If it had been her unwitting intention, then it hadn’t worked anyway. Ben didn’t seem to care—not even about Nic. She didn’t like to admit how much that hurt, but it had underlined things for her. She didn’t want to keep avoiding their past—not when she still needed answers that only Ben could provide. They needed to have a conversation, at least once, which included the reason why he had really married her? The last time she’d asked him that he’d told her it had been the only way he could honour his promise to take care of her. But if that had been all there was to it then he wouldn’t have slept with her.

She needed to understand. How could he have walked out on her that night?

And she wasn’t the only one who was owed the truth. At some point she was going to have to tell him that she’d fallen pregnant that night and that she’d lost their baby. But what if he didn’t care?

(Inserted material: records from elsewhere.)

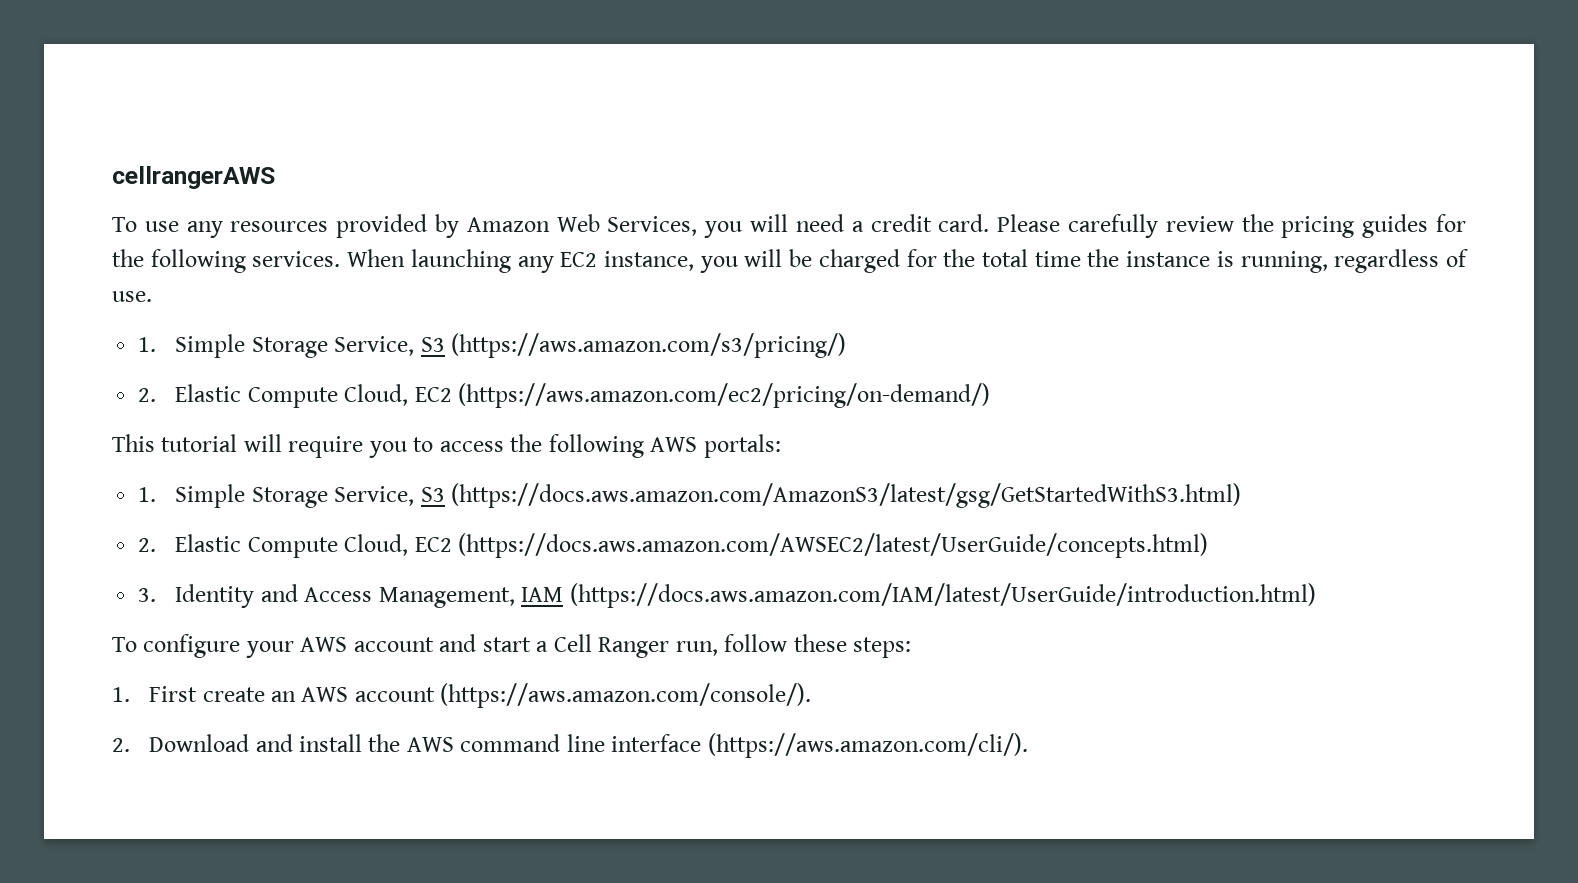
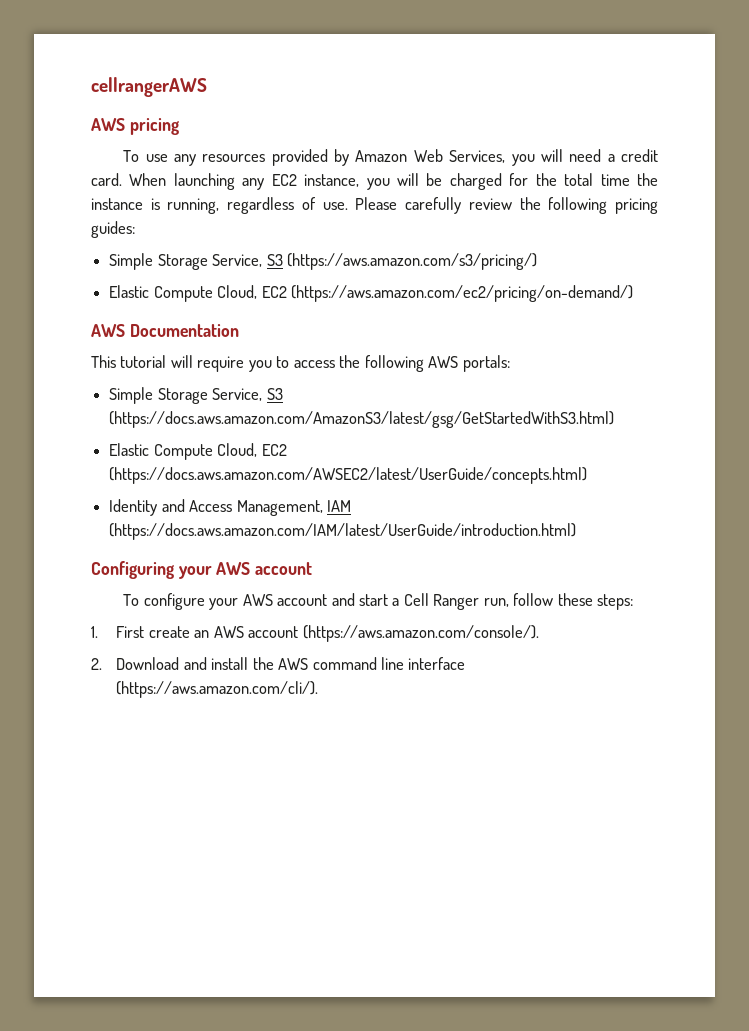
(275, 177) none -> [91,118,179,135] // AWS pricing
[997,214,1467,238] [112,249,341,273] Please carefully review the pricing guides for the following services. -> (122, 179) none
[138,337,157,352] // 1. -> [355,197,659,214] [91,221,135,238] Please carefully review the following pricing guides: //
[138,388,157,402] 2. -> (537, 261) none
(991, 395) none -> [91,324,239,337] // AWS Documentation
[138,487,157,502] 1. -> (510, 363) none
[138,538,157,552] 2. -> (615, 419) none
[138,588,157,602] 3. -> (588, 475) none
(1316, 595) none -> [91,561,313,579] // Configuring your AWS account

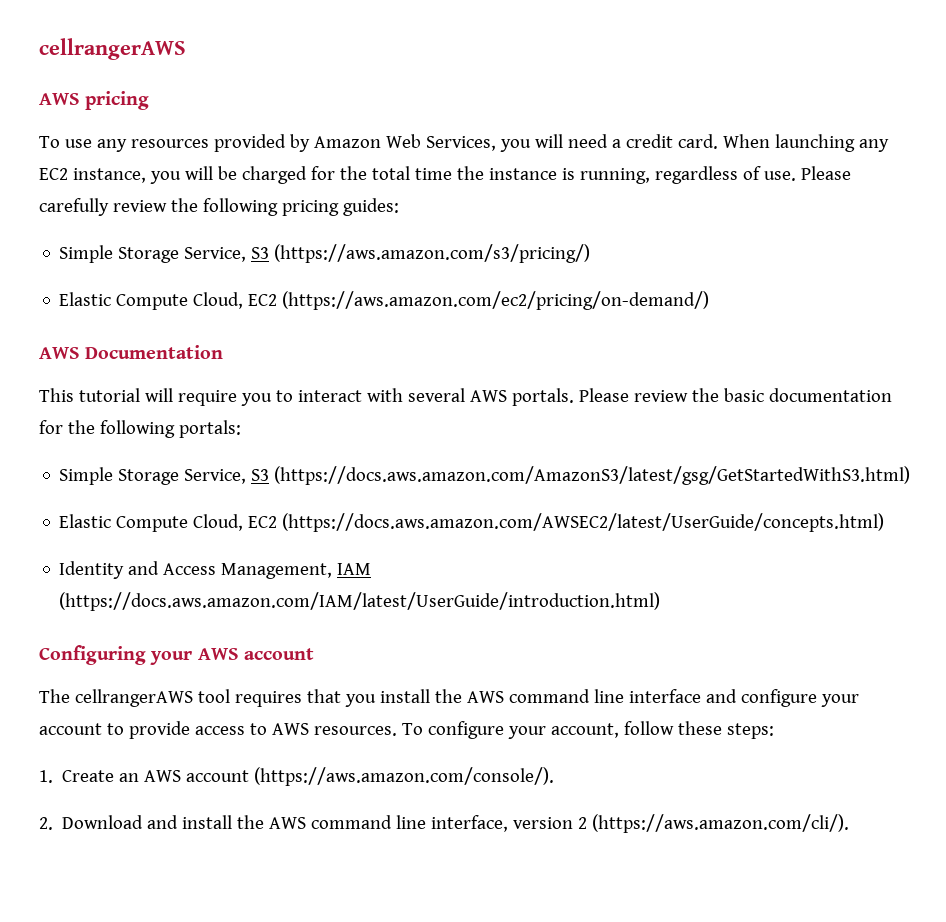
[293,355,459,372] access the following AWS -> [297,388,892,406] [39,420,175,438] interact with several AWS portals. Please review the basic documentation for the following
[123,593,509,610] To configure your AWS account and start a Cell Ranger run, -> [39,689,859,707] [39,721,619,739] The cellrangerAWS tool requires that you install the AWS command line interface and configure your account to provide access to AWS resources. To configure your account,
[116,626,190,638] First create -> [62,770,115,782] Create
[408,657,466,670] interface -> [431,815,588,832] interface, version 2

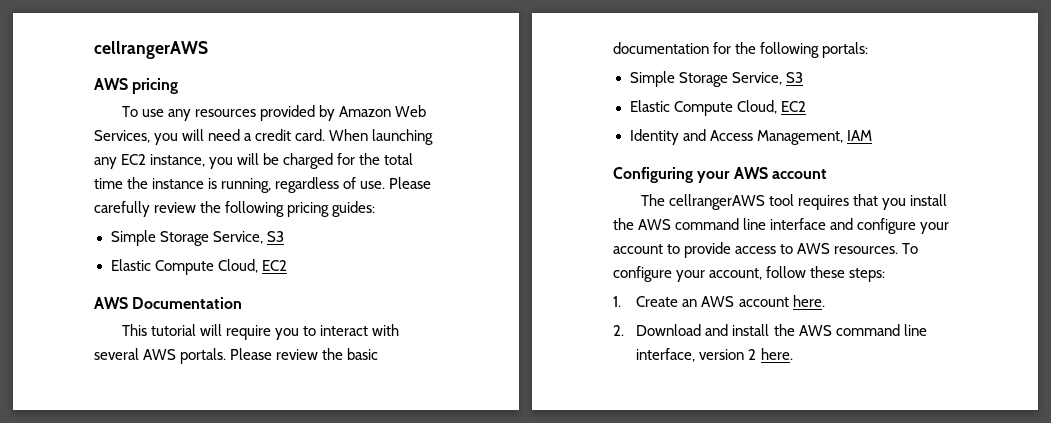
[274,244,591,263] [59,291,710,310] (https://aws.amazon.com/s3/pricing/) // Elastic Compute Cloud, EC2 (https://aws.amazon.com/ec2/pricing/on-demand/) -> [110,259,287,275] // Elastic Compute Cloud, EC2
[274,466,911,485] [59,513,885,532] (https://docs.aws.amazon.com/AmazonS3/latest/gsg/GetStartedWithS3.html) // Elastic Compute Cloud, EC2 (https://docs.aws.amazon.com/AWSEC2/latest/UserGuide/concepts.html) -> [629,100,806,116] // Elastic Compute Cloud, EC2
[59,592,661,611] (https://docs.aws.amazon.com/IAM/latest/UserGuide/introduction.html) -> (872, 135) none
[254,767,555,786] (https://aws.amazon.com/console/). -> [792,295,825,307] here.
[592,814,850,833] (https://aws.amazon.com/cli/). -> [760,348,793,360] here.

Thea turned around from the window. She was suffocating, trapped within the four walls of her room. She needed to get out of there.

She lunged across the room to the high chest of drawers and scrabbled for her running kit, but even now, as if taunting her, her eyes slid down to the bottom drawer. In there, tucked in a small brown envelope and slid out of sight under the maternity clothes she had bought in such excitement but which she’d never had opportunity to wear, was the scan image she had of the baby she’d lost.

She froze momentarily before wrenching her eyes away, focussing instead on the drawer crammed with sports gear. She needed to occupy herself, push herself to her limits, exhaust her body so that she might finally find the blissful oblivion of sleep.

Thea dressed within minutes and then ducked down the stairs and outside. She would stretch in the garden—it was a pleasant enough afternoon. A wave of relief flooded over her at her sense of freedom. But it was short-lived.

‘Ben? You can’t seriously be going out for a run?’

Instantly his expression of cautious greeting evaporated, closing down as he shut her out.

He sighed, as if humouring a small child. ‘Look, I’ve jogged before—at the hospital.’

‘Of course you have.’ She snorted. Why couldn’t he just cut himself some slack?

‘Short distances, slow pace. I’ll probably just jog down to the end of the road and back. How about you? How far are you going?

She bit her lip angrily. He was being foolish, but there was no way she was going to be able to talk him out of it. He was so stubborn.

‘I was thinking five or six miles.’ Thea stalled for a moment, contemplating cutting her stretches short. Ben couldn’t afford to do anything to interfere with his body’s healing process, but maybe she should jog away—stretch somewhere else.

Instead she stayed where she was, bending one leg up behind her, tucking her heel against her bottom to stretch her thigh. Refusing to be chased away.